The court further said:

“We think that plaintiff’s conduct here, which consisted only of doing his normal work despite a potentially dangerous situation arising from defendant’s negligence, was nothing more than classic assumption of risk, that is, mere ‘. . . voluntary exposure to an obvious or known danger which negates liability, . . .’ Pritchard v. Liggett & Myers Tobacco Company, 350 F2d 479 (1965). [The court also called attention to the fact that assumption of risk does not, of course, negate liability in F.E.L.A. cases.] To hold otherwise would be to thwart the purpose of the 1939 Amendment, and would permit the doctrine of assumption of risk to throw aside its Congressionally given shroud and walk the earth again in the clothing of contributory negligence. . . .”

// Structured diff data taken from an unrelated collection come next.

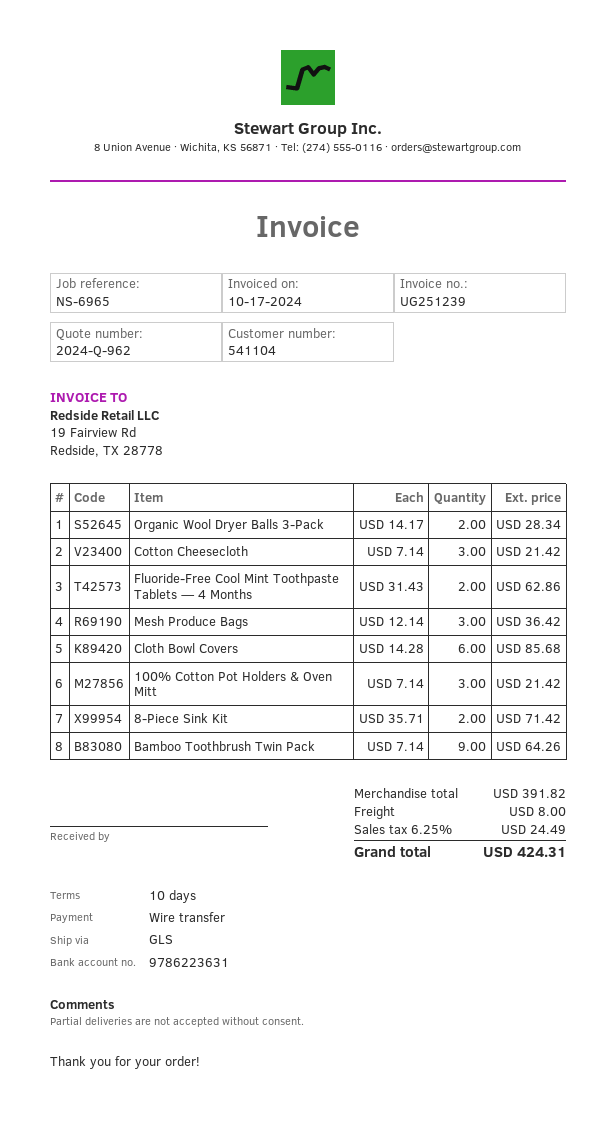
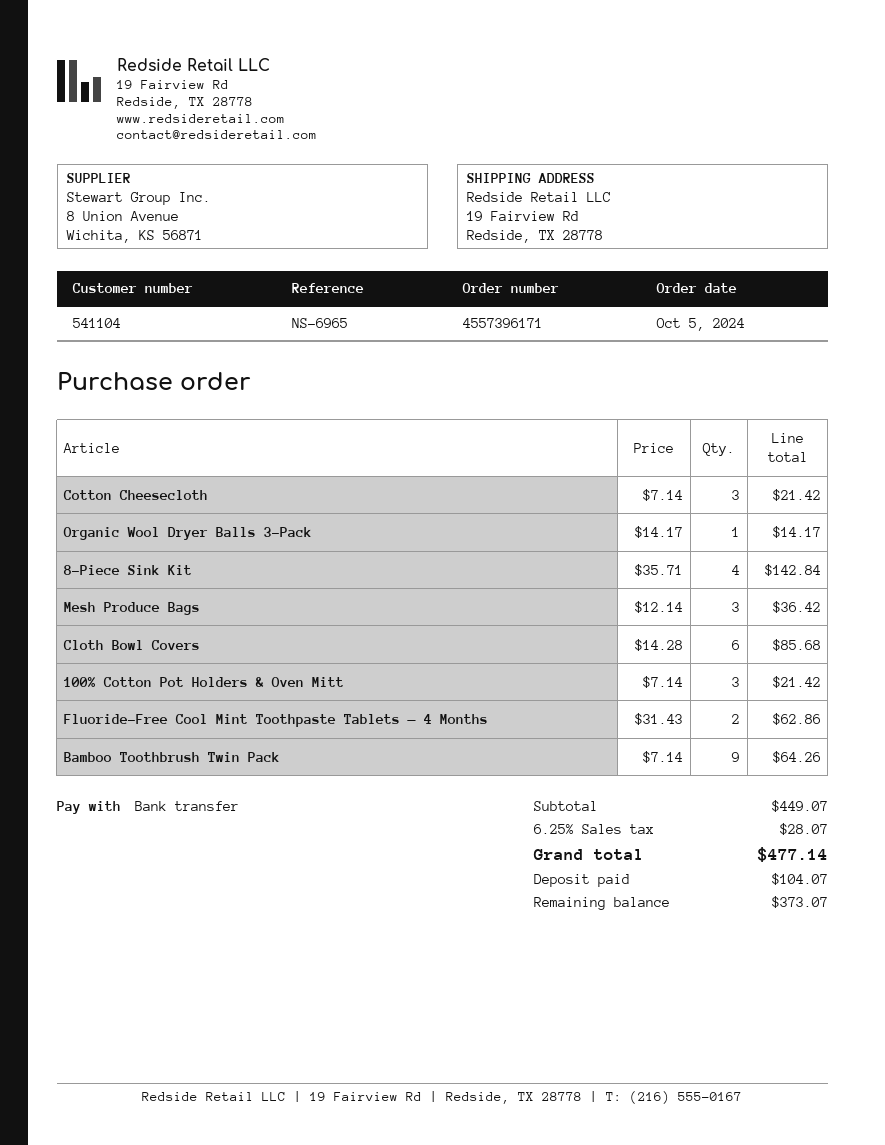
Organic Wool Dryer Balls 3-Pack: 2 x 14.17 = 28.34 -> 1 x 14.17 = 14.17
8-Piece Sink Kit: 2 x 35.71 = 71.42 -> 4 x 35.71 = 142.84
subtotal: 391.82 -> 449.07
shipping: 8.00 -> none
tax: 6.25% = 24.49 -> 6.25% = 28.07
total: 424.31 -> 477.14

In the instant case the actions of the plaintiffs were an assumption of the risks of employment and did not constitute contributory negligence. Defendant argues, however, that plaintiffs were contributorily negligent because, despite knowledge of the smoke hazard from the lead paint, they continued on in their employment. The resolution of this issue depends upon the duty placed upon an employee when he discovers that his place of employment is unsafe. Plaintiffs informed the foreman of their plight and, since the foreman is an agent of the defendant, this is notice to the defendant. Upon their giving notice the foreman threatened to have them “fired.” *370Since the dangerous condition was not remedied, the plaintiffs were confronted with three possible alternatives :

1) Plaintiffs could quit their jobs and find other employment. However, they are not required to do this if the employer fails to provide a safe place to work. Mumma v. Reading Co., 247 F Supp 252.

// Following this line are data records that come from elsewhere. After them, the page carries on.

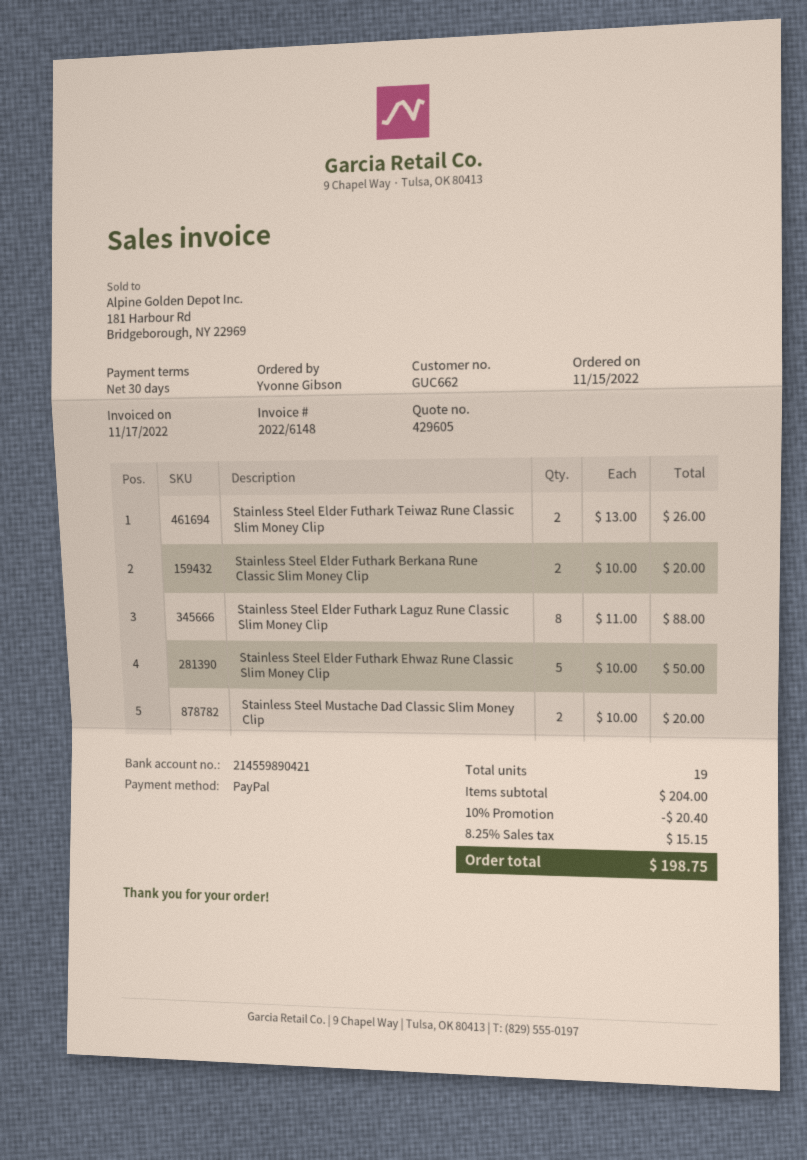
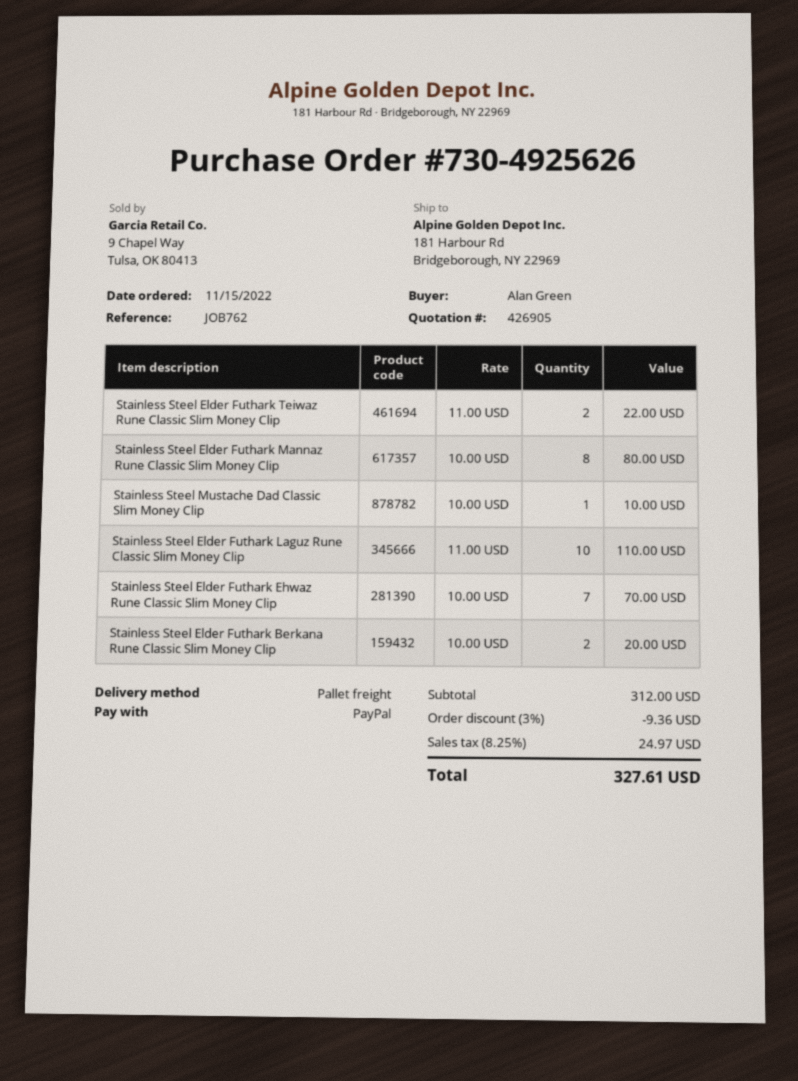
quote number: 429605 -> 426905
ordered by: Yvonne Gibson -> Alan Green
Stainless Steel Elder Futhark Teiwaz Rune Classic Slim Money Clip: 2 x 13.00 = 26.00 -> 2 x 11.00 = 22.00
Stainless Steel Elder Futhark Laguz Rune Classic Slim Money Clip: 8 x 11.00 = 88.00 -> 10 x 11.00 = 110.00
Stainless Steel Elder Futhark Ehwaz Rune Classic Slim Money Clip: 5 x 10.00 = 50.00 -> 7 x 10.00 = 70.00
Stainless Steel Mustache Dad Classic Slim Money Clip: 2 x 10.00 = 20.00 -> 1 x 10.00 = 10.00
Stainless Steel Elder Futhark Mannaz Rune Classic Slim Money Clip: none -> 8 x 10.00 = 80.00
subtotal: 204.00 -> 312.00
discount: 10% = 20.40 -> 3% = 9.36
tax: 8.25% = 15.15 -> 8.25% = 24.97
total: 198.75 -> 327.61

2) Plaintiffs could have transferred to another job with the same employer where they would not be exposed to the fumes. However, according to the evidence they would have had to take a cut in pay..

3) They could have purchased their own masks. There is no evidence that the plaintiffs were aware of the availability to them of masks. However, even if they were so aware, the negligence of an employer in failing to provide a safe place to work should not operate as a requirement to an employee to purchase his own safety equipment, especially where it is probable that the employee cannot afford such equipment.*

Defendant places great reliance on the Crowley case. That case, in which the employee was held to be contributorily negligent as a matter of law, is distinguishable from the instant case in two important respects: 1) The court states on page 485 that:

“Substances which will cause a dermatitis in one individual may not cause it in another; individual resistance varies. The external factors involved in contact dermatitis are the extent and frequency of the contact with the irritating substances and the time of individual exposure; personal factors are the susceptibility of the individual, the lightness of his complexion, his age as affecting his capacity to harden resistance to a new exposure, or his loss of resistance to a previously nonirritating exposure and *371personal cleanliness in avoiding unnecessary contact with the irritant and in removing the contacted substance by promptly washing the exposed parts of the body.”

Thus, it seems clear that an employer can provide a safe place to work for the ordinary individual employee and yet an employee can still contract the dermatitis.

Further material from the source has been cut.